**Assignment**.
Please give the number of lines in the records below that include "discount", with no other output.

Extracted data entries:
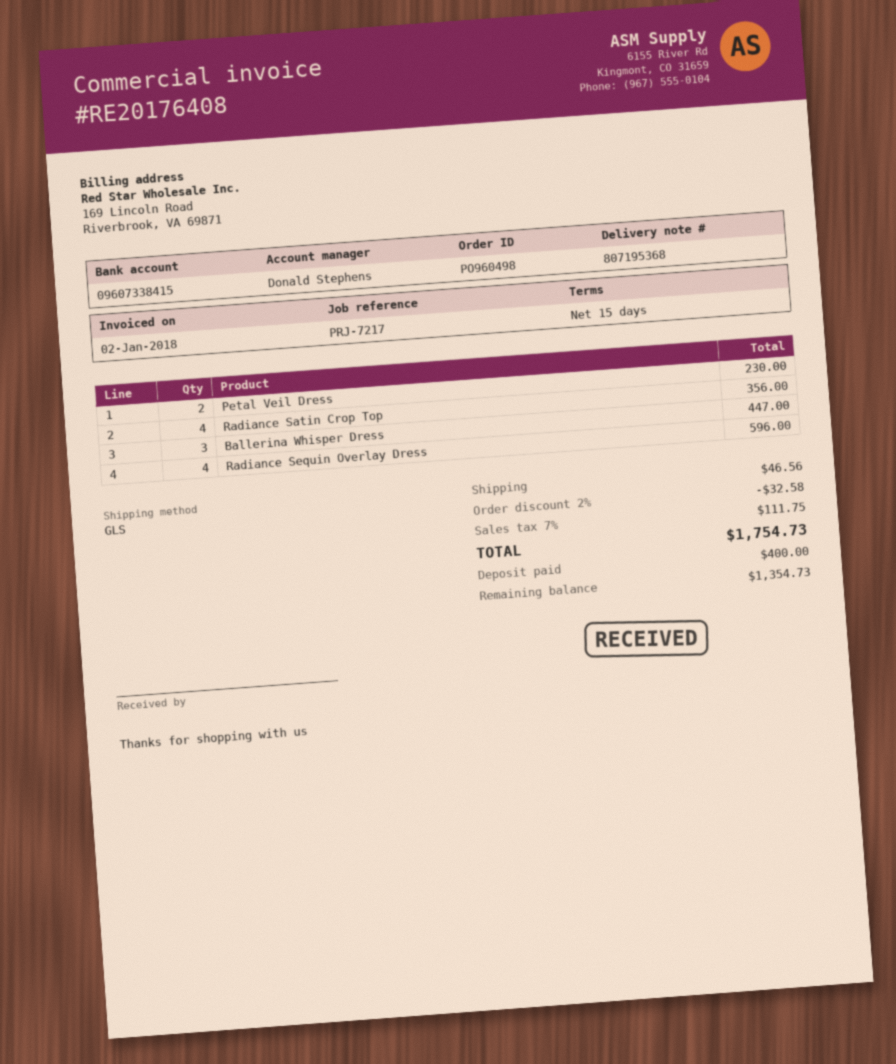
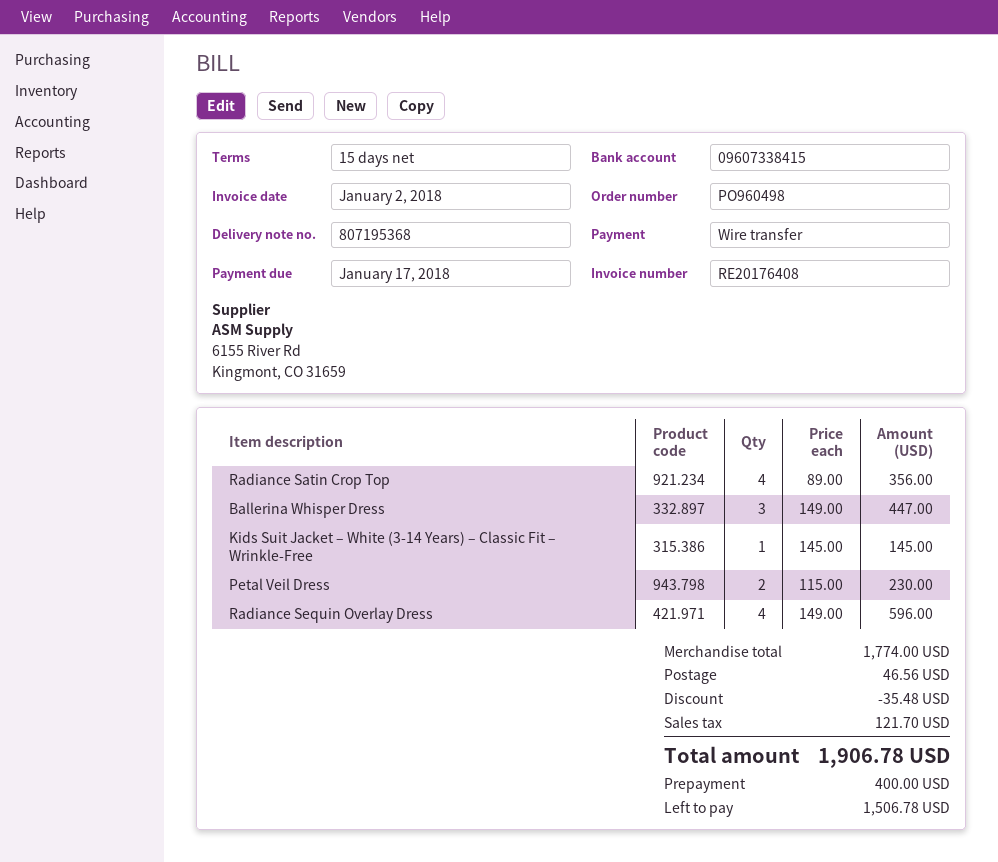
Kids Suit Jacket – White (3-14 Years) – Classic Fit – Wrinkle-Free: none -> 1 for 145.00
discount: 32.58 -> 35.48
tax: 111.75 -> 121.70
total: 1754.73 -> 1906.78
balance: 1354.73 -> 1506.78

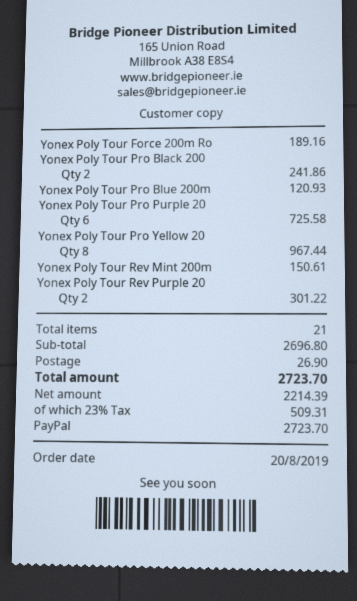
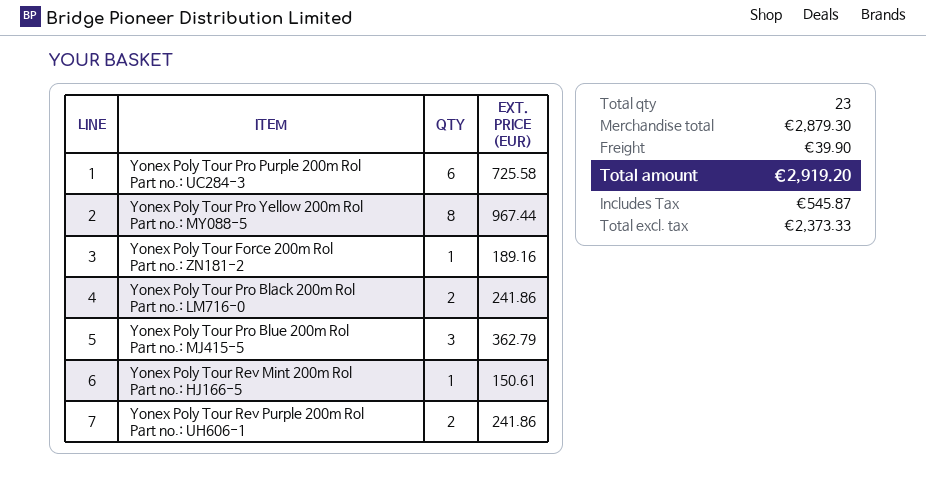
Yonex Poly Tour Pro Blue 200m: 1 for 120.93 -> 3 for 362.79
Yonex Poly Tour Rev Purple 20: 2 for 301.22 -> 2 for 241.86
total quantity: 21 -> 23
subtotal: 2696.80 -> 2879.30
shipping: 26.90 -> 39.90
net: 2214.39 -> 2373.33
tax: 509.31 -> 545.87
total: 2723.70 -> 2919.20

...

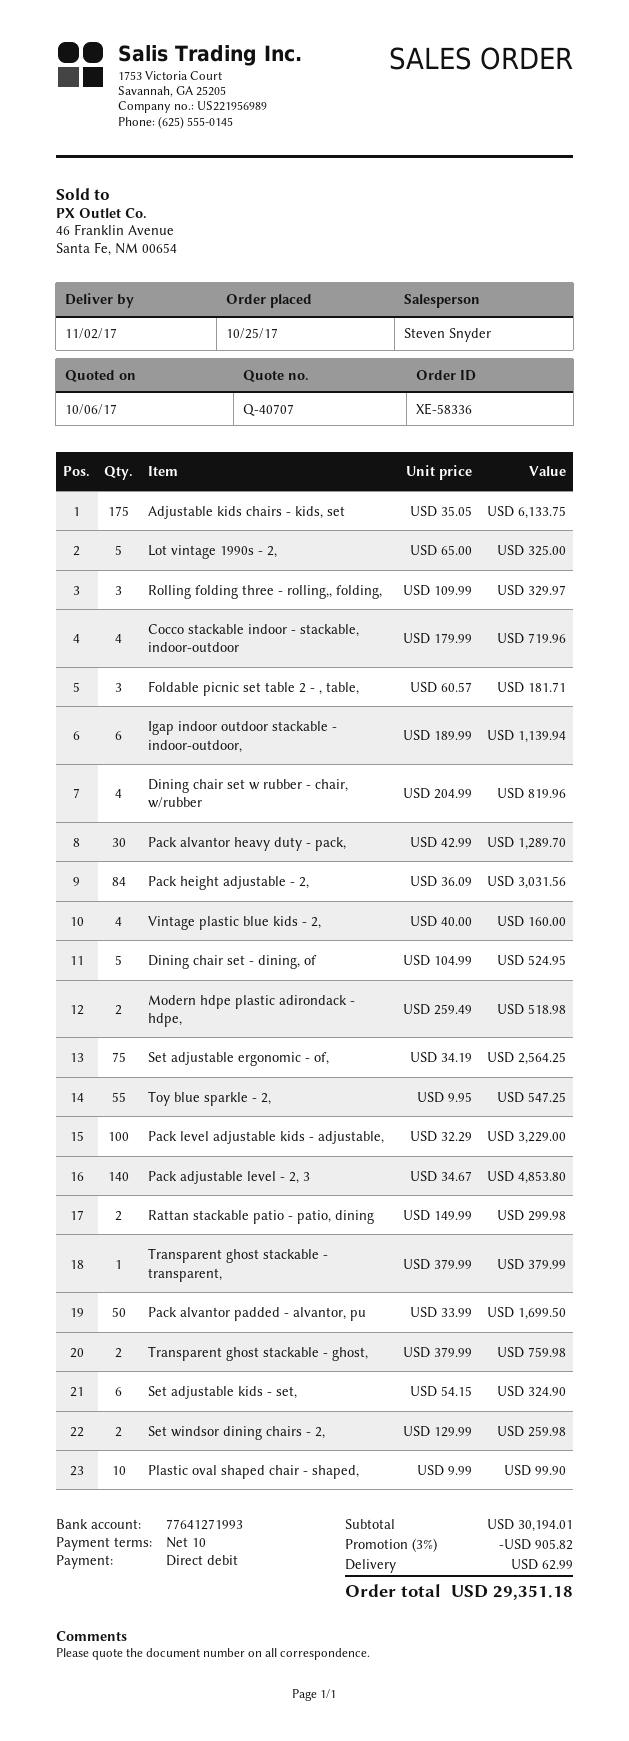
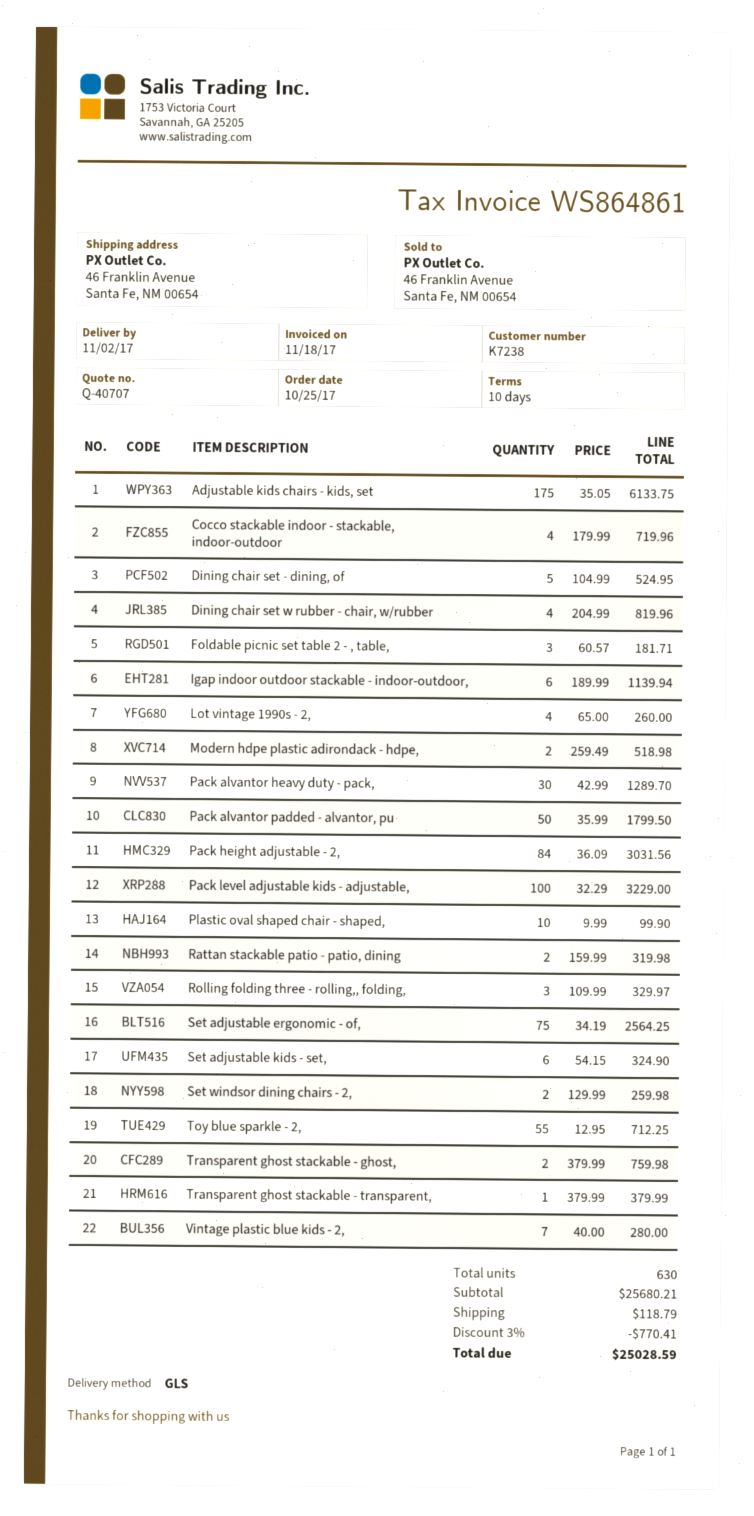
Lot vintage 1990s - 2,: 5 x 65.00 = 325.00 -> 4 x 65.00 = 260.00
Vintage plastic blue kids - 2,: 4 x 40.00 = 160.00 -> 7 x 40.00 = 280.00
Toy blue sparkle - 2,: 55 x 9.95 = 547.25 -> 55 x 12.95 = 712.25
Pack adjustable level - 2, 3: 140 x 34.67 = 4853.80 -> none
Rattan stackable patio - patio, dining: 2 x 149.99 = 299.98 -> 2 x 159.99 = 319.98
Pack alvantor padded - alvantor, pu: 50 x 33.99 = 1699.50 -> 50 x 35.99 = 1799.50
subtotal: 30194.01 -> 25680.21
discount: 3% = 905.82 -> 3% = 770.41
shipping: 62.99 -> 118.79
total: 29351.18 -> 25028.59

* * *

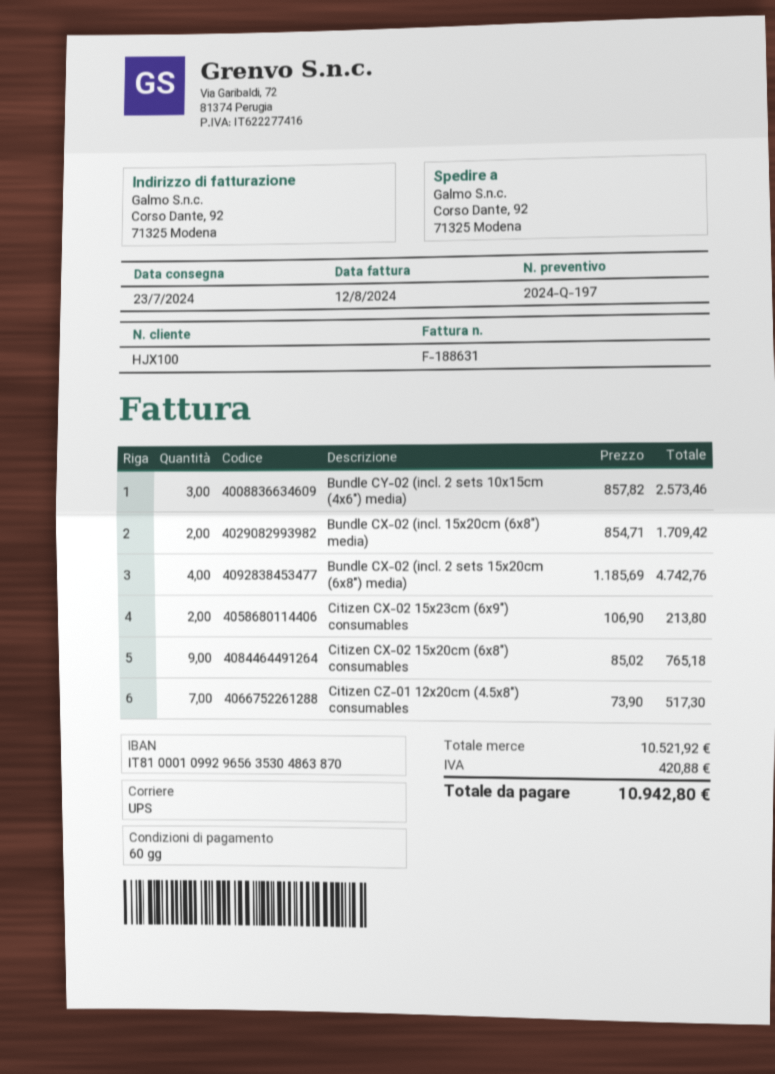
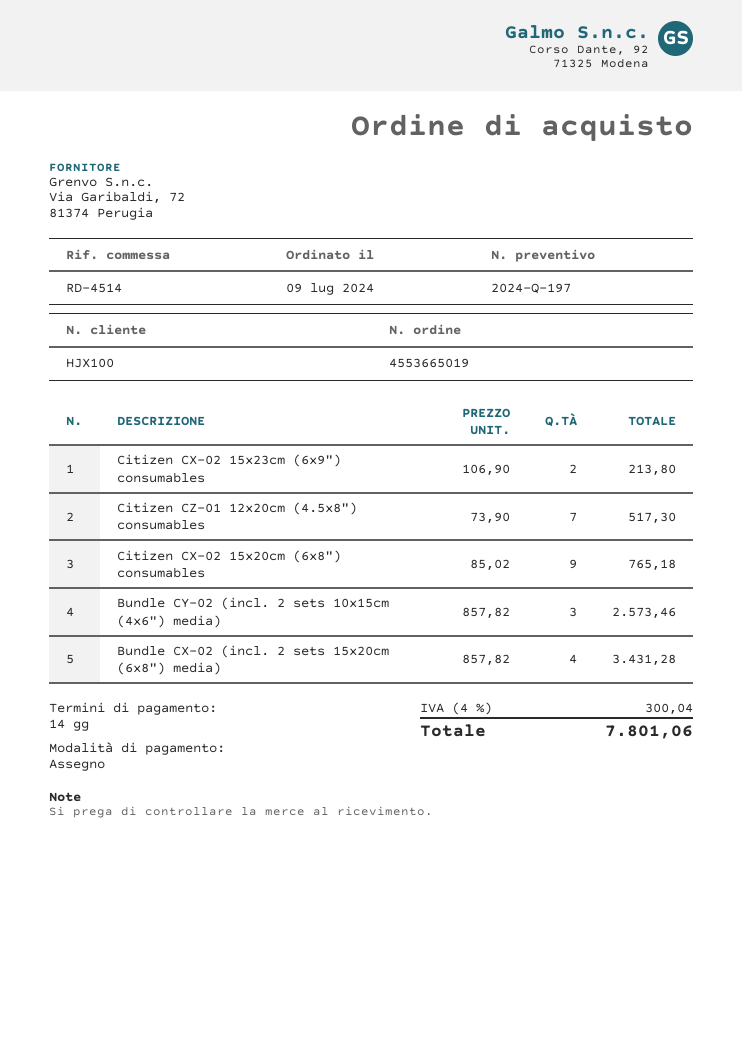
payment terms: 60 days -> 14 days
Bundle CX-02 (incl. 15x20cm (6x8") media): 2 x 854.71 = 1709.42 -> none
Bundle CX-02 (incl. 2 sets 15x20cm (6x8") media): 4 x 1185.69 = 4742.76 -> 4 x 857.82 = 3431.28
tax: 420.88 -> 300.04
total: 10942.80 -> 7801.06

**Written answer**.
2